- [Your objective]:
The records follow. Filter them to the lines that hold "знайшоў".

- [Edit tracking data]:
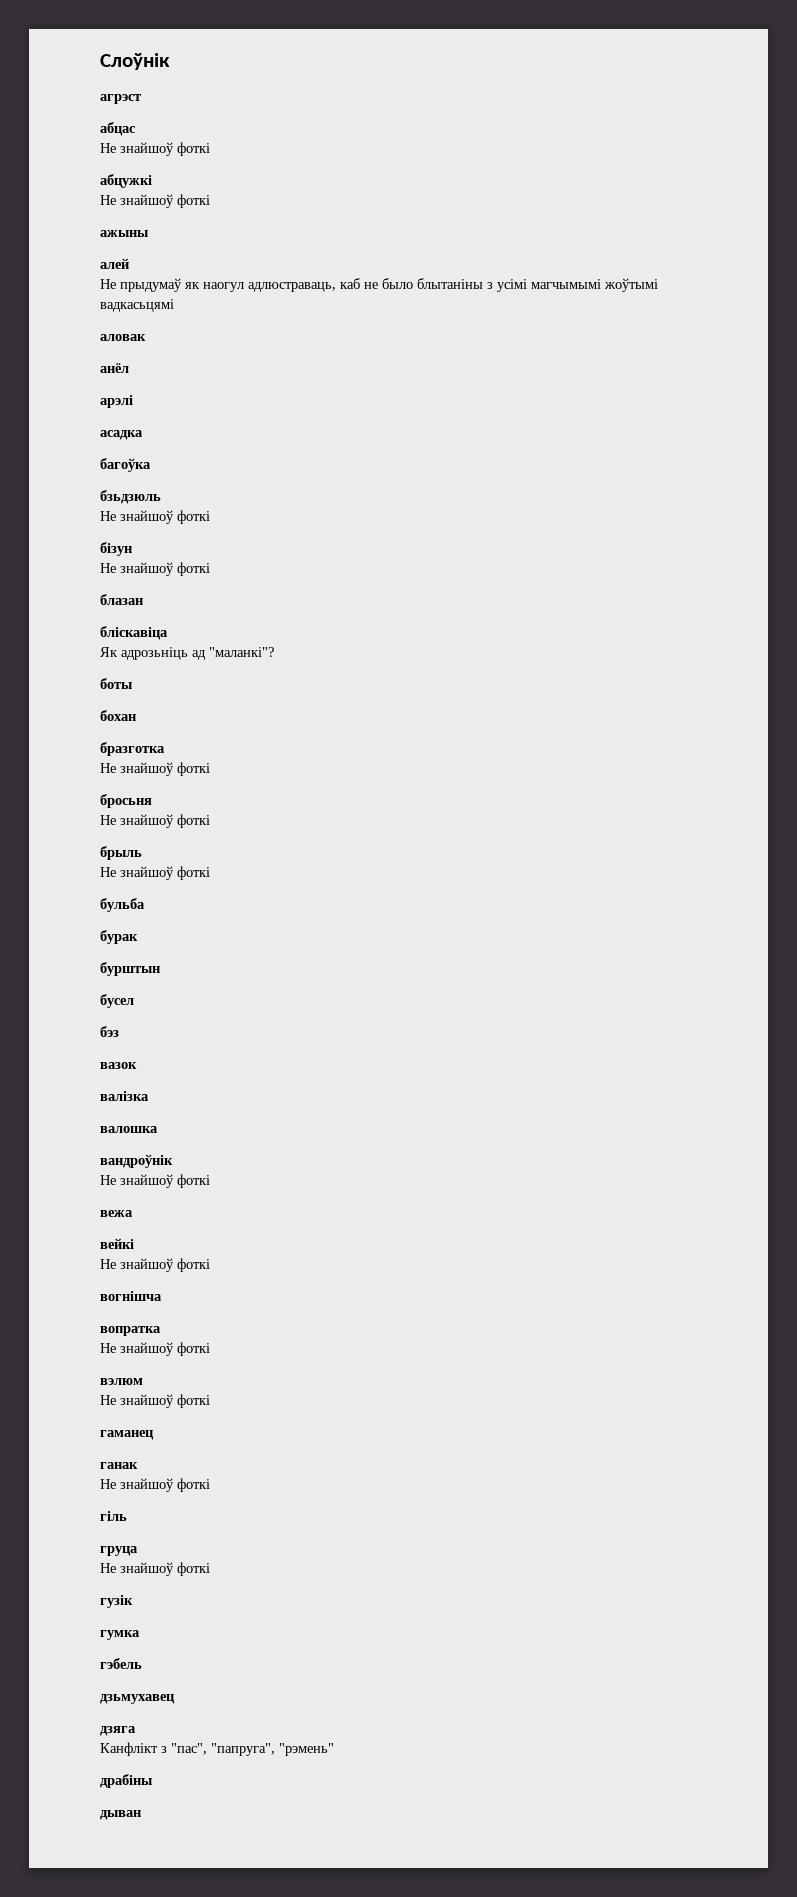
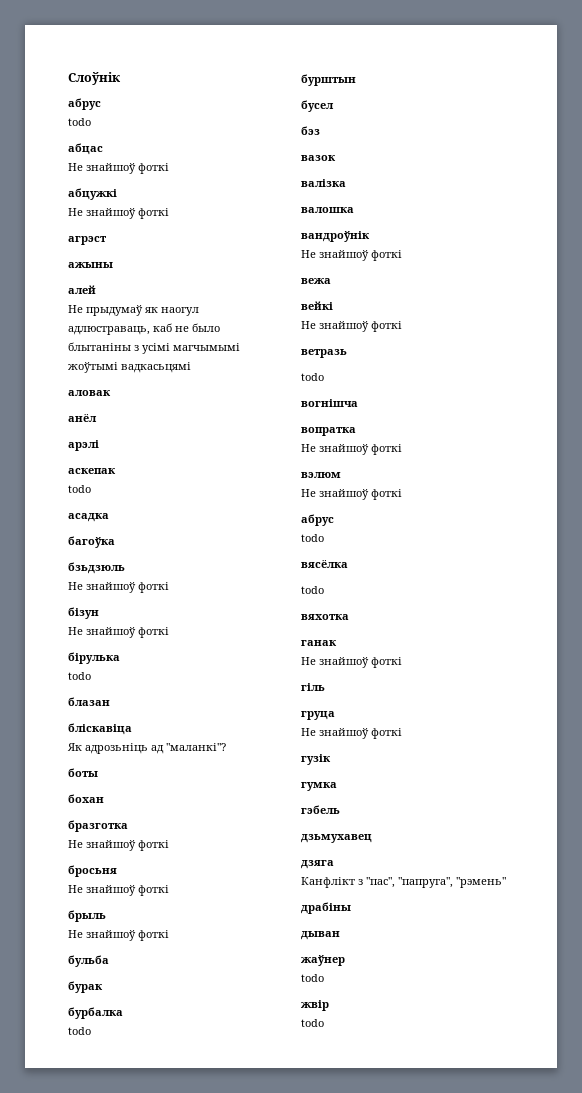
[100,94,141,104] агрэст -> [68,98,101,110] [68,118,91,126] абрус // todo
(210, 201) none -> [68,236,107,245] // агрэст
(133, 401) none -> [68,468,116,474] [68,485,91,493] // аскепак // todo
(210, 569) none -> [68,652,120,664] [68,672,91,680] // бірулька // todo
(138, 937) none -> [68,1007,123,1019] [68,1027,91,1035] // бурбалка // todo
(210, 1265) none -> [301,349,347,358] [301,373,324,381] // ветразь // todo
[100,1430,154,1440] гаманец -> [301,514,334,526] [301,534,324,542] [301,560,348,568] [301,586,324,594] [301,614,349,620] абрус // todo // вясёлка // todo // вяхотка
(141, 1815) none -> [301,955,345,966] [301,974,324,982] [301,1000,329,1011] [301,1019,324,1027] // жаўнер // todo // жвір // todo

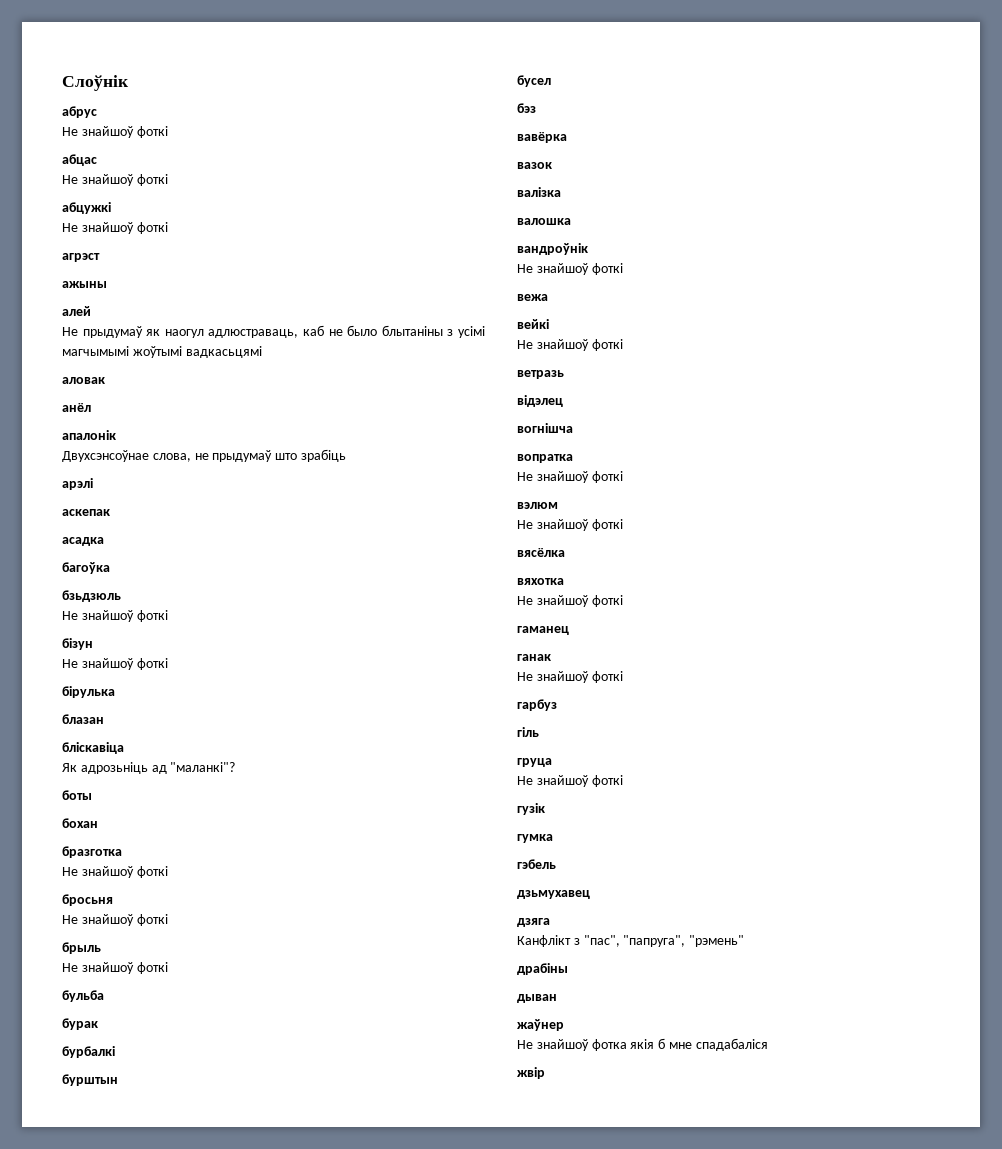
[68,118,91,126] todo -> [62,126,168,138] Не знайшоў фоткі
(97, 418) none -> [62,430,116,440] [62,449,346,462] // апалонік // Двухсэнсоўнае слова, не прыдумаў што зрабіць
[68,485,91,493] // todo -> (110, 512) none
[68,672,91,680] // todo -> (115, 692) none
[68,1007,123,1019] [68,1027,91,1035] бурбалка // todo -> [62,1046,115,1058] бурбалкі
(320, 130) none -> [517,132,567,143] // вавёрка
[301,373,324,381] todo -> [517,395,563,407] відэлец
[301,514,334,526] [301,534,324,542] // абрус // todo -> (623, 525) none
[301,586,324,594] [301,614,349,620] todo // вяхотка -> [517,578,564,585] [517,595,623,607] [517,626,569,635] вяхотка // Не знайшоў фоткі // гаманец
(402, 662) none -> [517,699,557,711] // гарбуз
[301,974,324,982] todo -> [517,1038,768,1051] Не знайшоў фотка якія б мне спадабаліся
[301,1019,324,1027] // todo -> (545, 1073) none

- [Reply to the exercise]:
[68,118,91,126] todo -> [62,126,168,138] Не знайшоў фоткі
[301,586,324,594] [301,614,349,620] todo // вяхотка -> [517,578,564,585] [517,595,623,607] [517,626,569,635] вяхотка // Не знайшоў фоткі // гаманец
[301,974,324,982] todo -> [517,1038,768,1051] Не знайшоў фотка якія б мне спадабаліся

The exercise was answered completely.